== Problem details ==
The answer must reproduce every record exactly, with all pictures omitted.

Segment Start: Information given

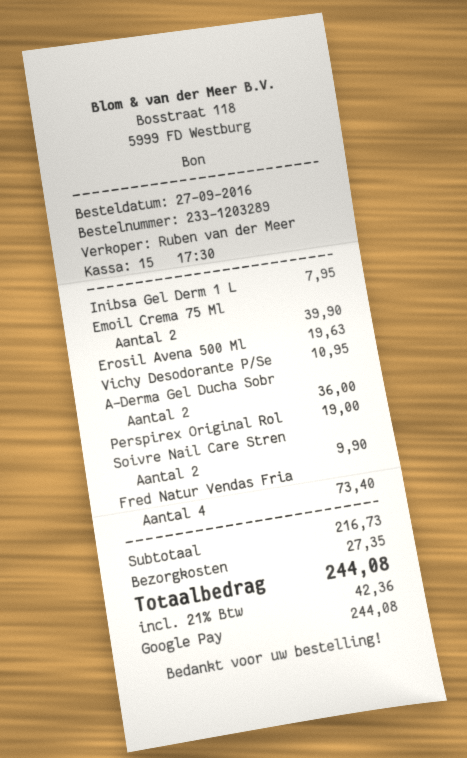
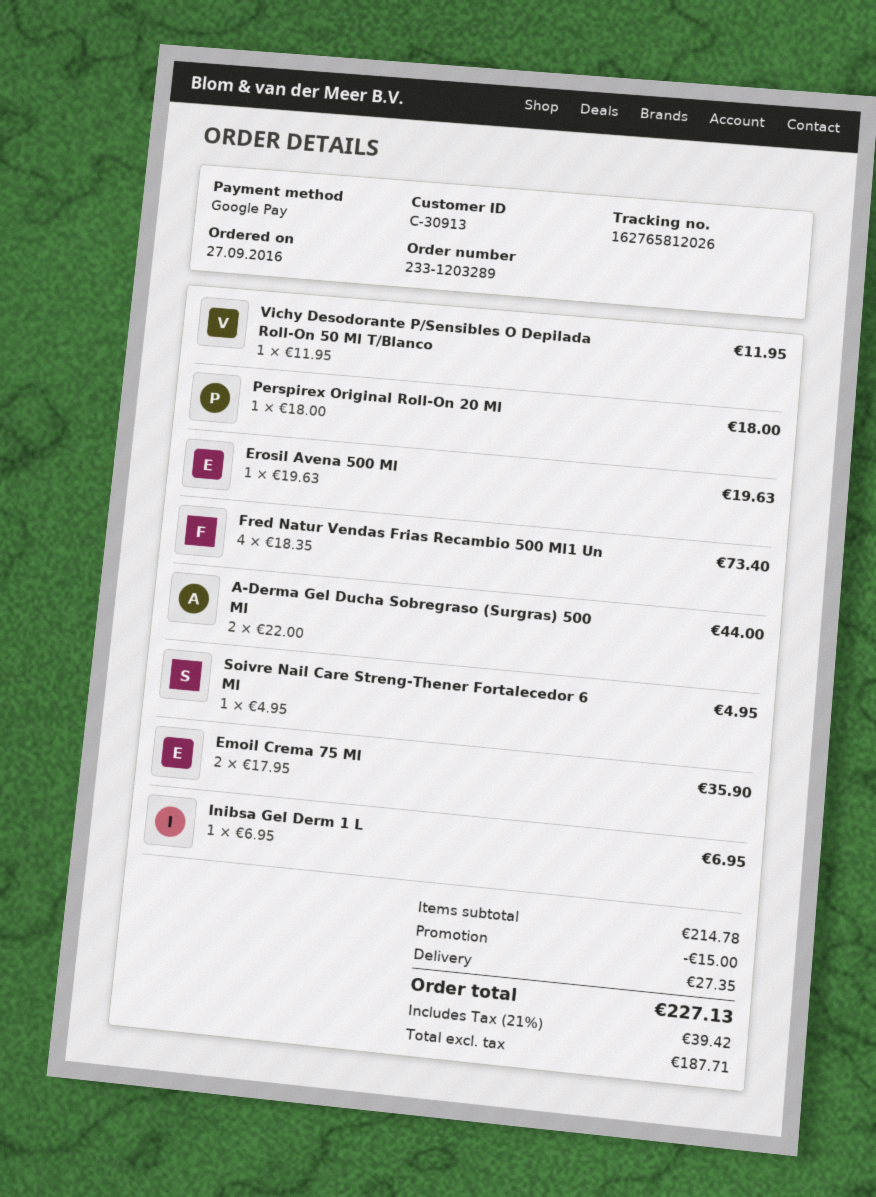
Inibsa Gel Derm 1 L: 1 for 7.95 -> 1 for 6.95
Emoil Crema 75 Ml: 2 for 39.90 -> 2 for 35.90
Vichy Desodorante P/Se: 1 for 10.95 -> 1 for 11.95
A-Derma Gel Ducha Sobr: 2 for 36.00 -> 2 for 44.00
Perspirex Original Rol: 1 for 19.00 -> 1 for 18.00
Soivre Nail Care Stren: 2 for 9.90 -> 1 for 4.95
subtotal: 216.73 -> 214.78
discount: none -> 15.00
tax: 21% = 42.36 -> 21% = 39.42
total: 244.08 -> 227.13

Segment End: Information given

== Task solution ==
Inibsa Gel Derm 1 L: 1 for 7.95 -> 1 for 6.95
Emoil Crema 75 Ml: 2 for 39.90 -> 2 for 35.90
Vichy Desodorante P/Se: 1 for 10.95 -> 1 for 11.95
A-Derma Gel Ducha Sobr: 2 for 36.00 -> 2 for 44.00
Perspirex Original Rol: 1 for 19.00 -> 1 for 18.00
Soivre Nail Care Stren: 2 for 9.90 -> 1 for 4.95
subtotal: 216.73 -> 214.78
discount: none -> 15.00
tax: 21% = 42.36 -> 21% = 39.42
total: 244.08 -> 227.13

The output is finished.